Keys in the Weights: Transformer Authentication Using Model-Bound Latent Representations
Ayşe S. Okatan, Mustafa İlhan Akbaş, Laxima Niure Kandel, Berker Peköz
TL;DR
The paper addresses secure inter-model interoperability by showing that Transformer autoencoders trained with identical architecture and data but different seeds exhibit Zero-Shot Decoder Non-Transferability (ZSDN): an encoder memory $H^L$ is decodable only by its paired decoder, with cross-decoding by other seeds collapsing to chance. The authors formalize ZSDN and a decoder-binding advantage, provide weight-space and attention-divergence diagnostics, and reinterpret encoder weights as implicit private keys in a cryptographic-style model-binding framework. They demonstrate that self-decoding vastly outperforms cross-decoding (e.g., over 90% exact matches and ~98% token accuracy vs near-chance), while clone or same-seed variants reproduce the original performance, and distinct seeds yield meaningful parameter and attention divergences.
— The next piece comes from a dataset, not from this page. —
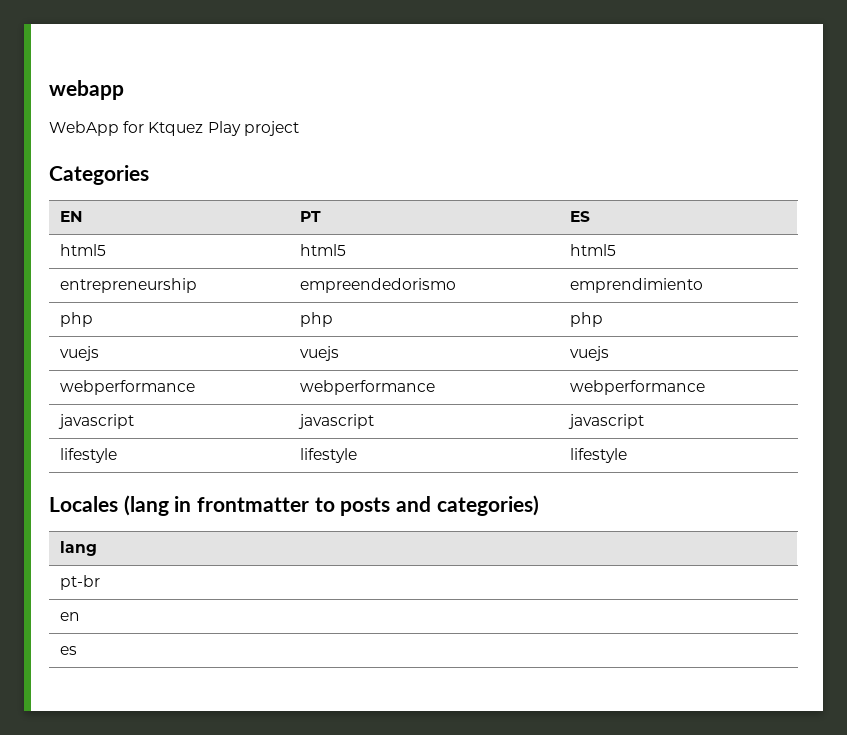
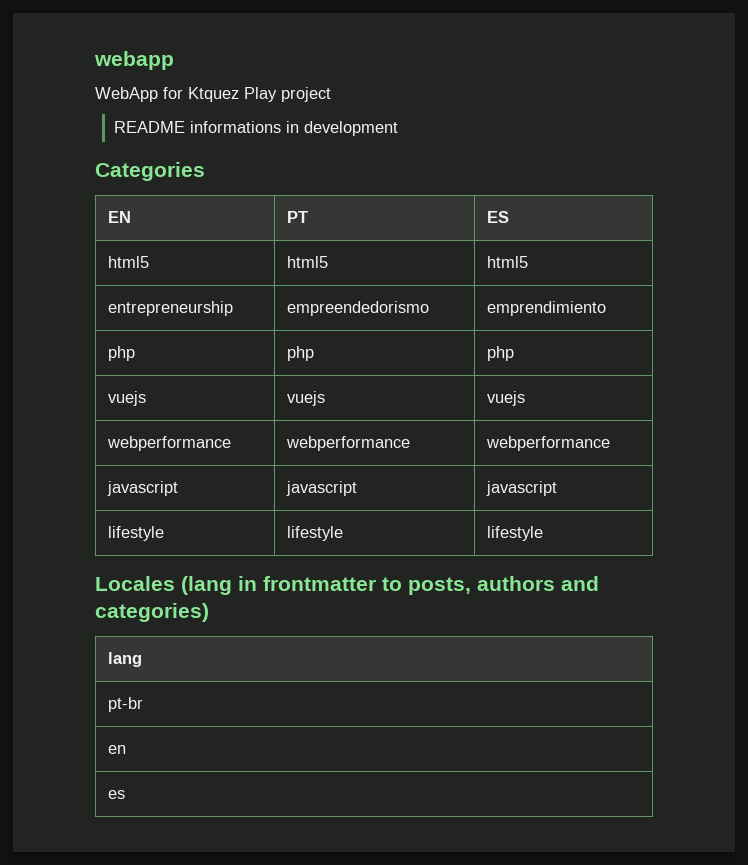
(299, 128) none -> [113,121,398,136] // README informations in development
[340,497,391,516] posts -> [408,576,555,595] posts, authors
The work proposes deployment considerations (integrity, rekeying, access control) and discusses learnability risks and mitigations, offering MoBLE as a lightweight security layer for safe AI pipelines in safety-critical domains. Overall, it highlights a practical, accelerator-friendly mechanism for secure model-to-model communication based on latent representations that function as private keys without injected secrets or adversarial training, with broad implications for provenance, integrity, and interoperability in AI systems.
Abstract
We introduce Model-Bound Latent Exchange (MoBLE), a decoder-binding property in Transformer autoencoders formalized as Zero-Shot Decoder Non-Transferability (ZSDN). In identity tasks using iso-architectural models trained on identical data but differing in seeds, self-decoding achieves more than 0.91 exact match and 0.98 token accuracy, while zero-shot cross-decoding collapses to chance without exact matches. This separation arises without injected secrets or adversarial training, and is corroborated by weight-space distances and attention-divergence diagnostics. We interpret ZSDN as model binding, a latent-based authentication and access-control mechanism, even when the architecture and training recipe are public: encoder's hidden state representation deterministically reveals the plaintext, yet only the correctly keyed decoder reproduces it in zero-shot. We formally define ZSDN, a decoder-binding advantage metric, and outline deployment considerations for secure artificial intelligence (AI) pipelines. Finally, we discuss learnability risks (e.g., adapter alignment) and outline mitigations. MoBLE offers a lightweight, accelerator-friendly approach to secure AI deployment in safety-critical domains, including aviation and cyber-physical systems.